[bhouston]

In my experience there are few things slower that float to string and string to float. And it seems so unnecessary.

I always implemented round to a specific digit based on the built-in roundss/roundsd functions which are native x86-64 assembler instructions (i.e. https://www.felixcloutier.com/x86/roundsd).

I do not understand why this would not be preferable to the string method.

float round( float x, int digits, int base) { float factor = pow( base, digits ); return roundss( x * factor ) / factor; }

I guess this has the effect of not working for numbers near the edge of it's range.

One could check this and fall back to the string method. Or alternatively use higher precision doubles internally:

float round( float x, int digits, int base ) { double factor = pow( base, digits ); return (float)( roundsd( x * factor ) / factor ); }

But then what do you do if you have a double rounded and want to maintain all precision? I think there is likely some way to do that by somehow unpacking the double into a manual mantissa and exponent each of which are doubles and doing this manually - or maybe using some type of float128 library (https://www.boost.org/doc/libs/1_63_0/libs/multiprecision/do...)...

But changing this implementation now could cause slight differences and if someone was rounding then hashing this type of changes could be horrible if not behind some type of opt-in.

[StephanTLavavej]

float to string is incredibly fast now - look at Ulf Adams’ Ryu and Ryu Printf algorithms, which I’ve used to implement C++17 <charconv> in Visual Studio 2019 (16.2 has everything implemented except general precision; the upcoming 16.4 release adds that).

I don’t know of truly fast algorithms for string to float, although I improved upon our CRT’s performance by 40%.

[ChrisLomont]

Formatting is much faster than before, but still terribly slow compared to simply rounding numbers using math and floor and ceiling appropriately.

Ryu is more than 100x slower than something like

rval = floor(100*val+0.5)/100.0

(which is not quite right due to numerical issues, but close, and illustrates the idea).

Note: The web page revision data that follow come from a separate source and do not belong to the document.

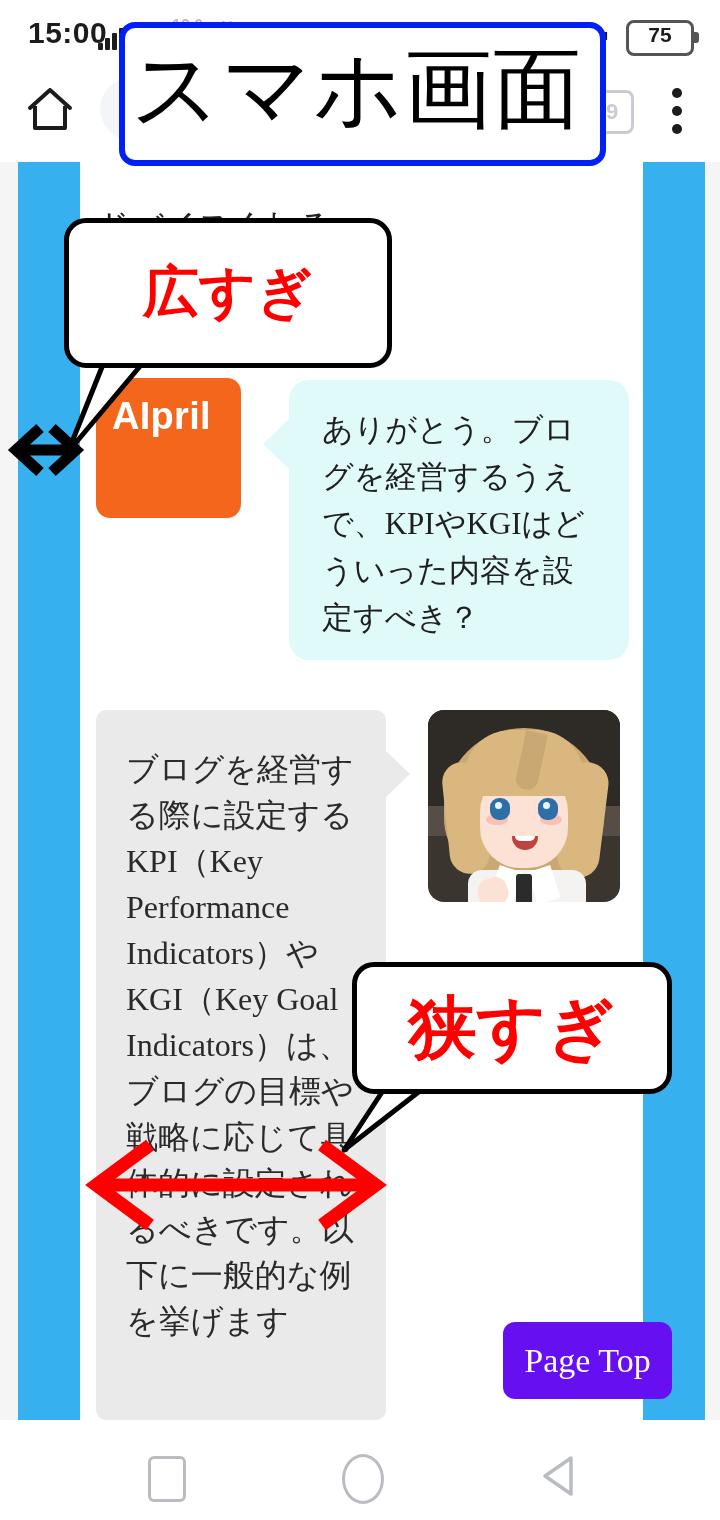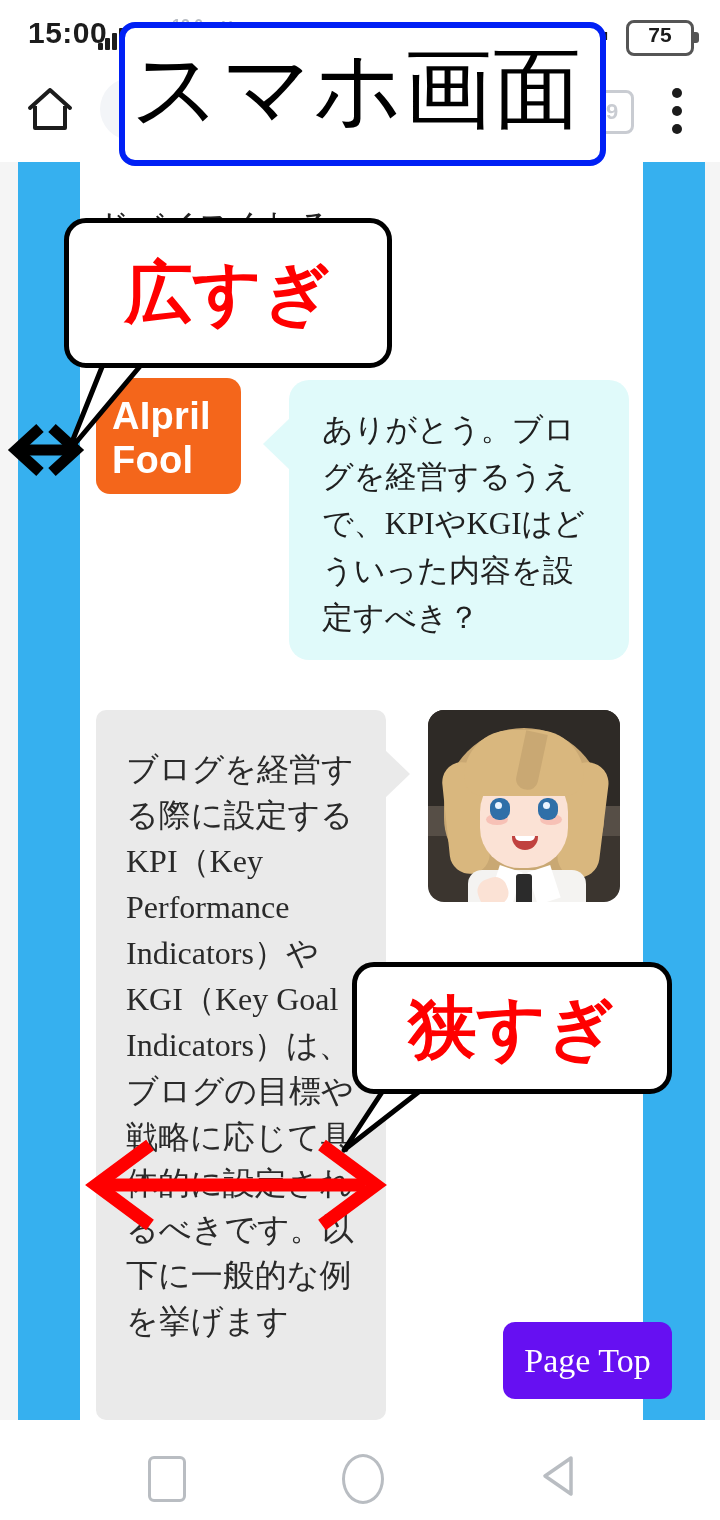"広すぎ" #co1 { font-size: 68px -> 56px }
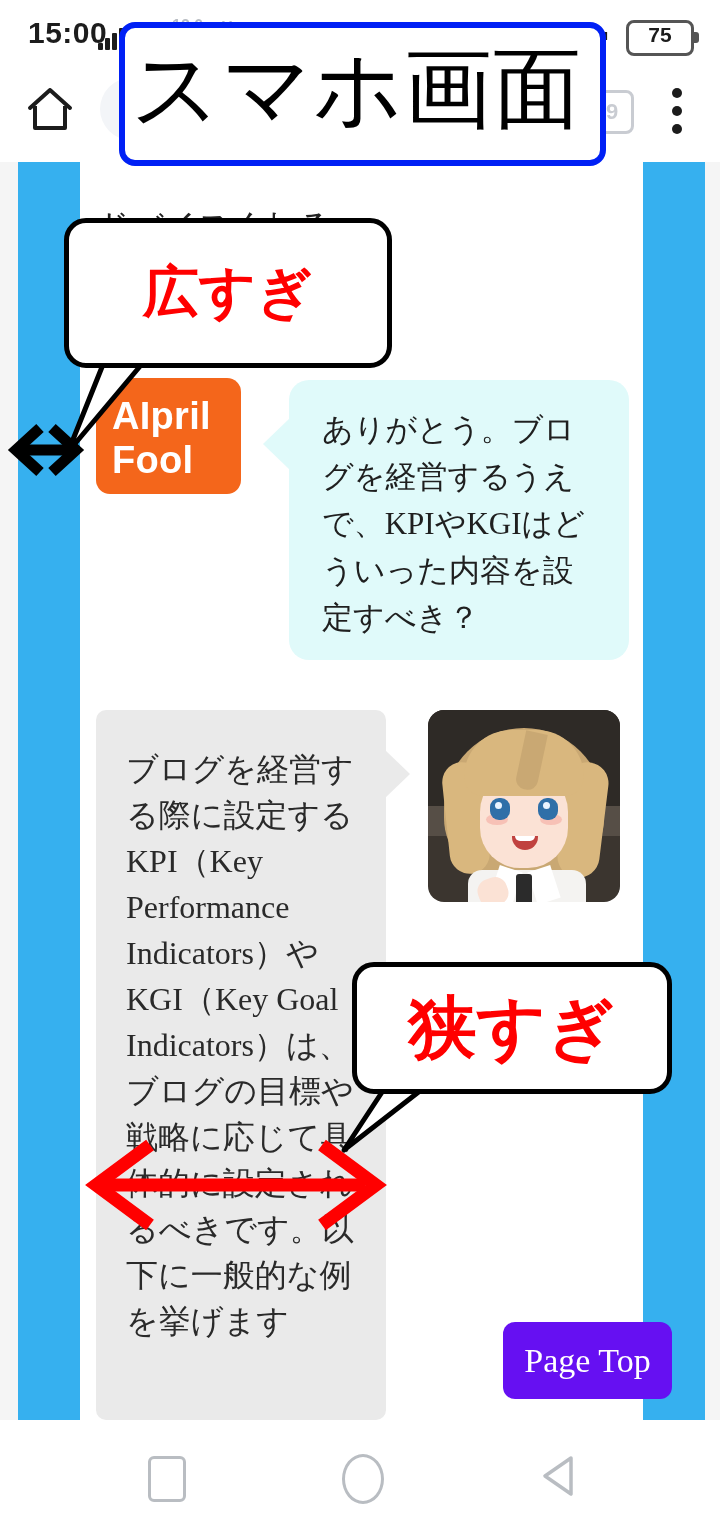"AIpril" #chip { height: 116px -> 140px }
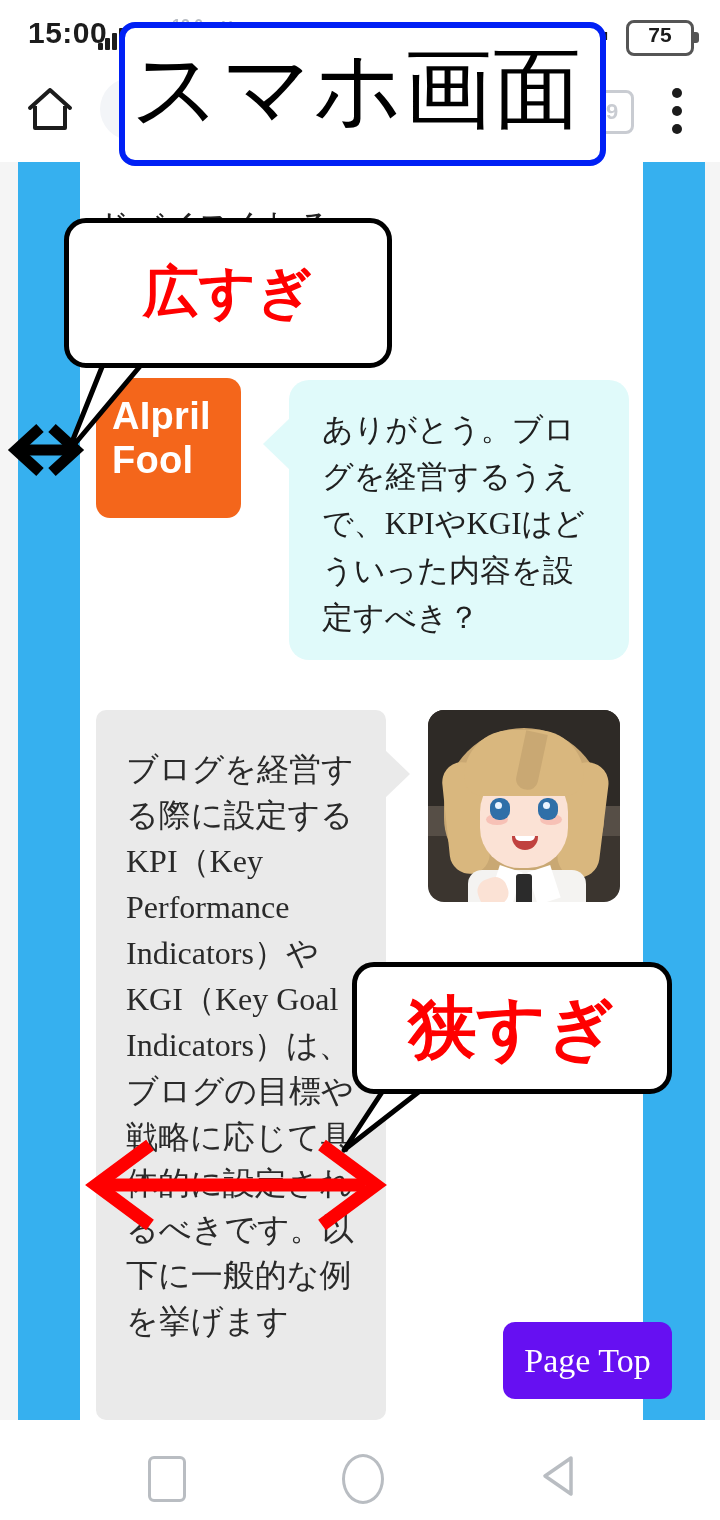"Fool" div { html: <div>Fool</div> -> none }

Formatting, to get a rounded float, is terribly slow.

[Vindicis]

I don't think converting is slow by itself depending on what you need done. I have a function in my code I wrote to convert strings of floats/doubles to a rounded string of however many digits you want(for storing financial data that was muxed with multiple streams), and converting 1.59688139452f to a string, and then rounding that string to the 5th decimal place took 8.759 seconds for 10 million iterations (87.5 nanoseconds/iteration). Granted, it was written for my specific use case, so I don't need to handle the various edge cases/formats. But, little is inherently slow if you take the time to write a solution for your own need.

[messe]

Using native x86_64 instructions isn't portable.

[jharger]

Why not have optimized versions that use native instructions when available, and then fall back to the portable version when they are not?

[messe]

I'm unsure as to why they don't do that, I suspect it's because nobody using Python has found floating-point rounding to be a bottleneck yet.

[DoctorOetker]

I have encountered situations where irregular rounding became solvable but annoyingly problematic to detect / calculate, in the LANL Earthquake dataset on Kaggle, it had a column with samples and a column with (incorrectly incrementing) sample times that were rounded. In order to create a corrected column, I noticed quite a lot of irregularities in the python rounding (or the underlying mechanism)

I also consider simultaneously deterministic, fast, portable rounding or binary formats to be important for decentralized delegation of computation, say a TrueBit style platform:

https://people.cs.uchicago.edu/~teutsch/papers/truebit.pdf

[SideQuark]

It's because Python is slow everywhere, so it's hard to find bottlenecks like this. This method is easily 100x slower than need be. If everything else were well written, this would stand out. Since lots of Python is written like this, none stand out.

Death by 1000 papercuts....

[joshuamorton]

More specifically, cpython generally biases toward simpler implementations. I'd be surprised if there's any custom x86 assembly anywhere in cpython.

[slx26]

I suspect different behaviors might be an issue in some tricky cases.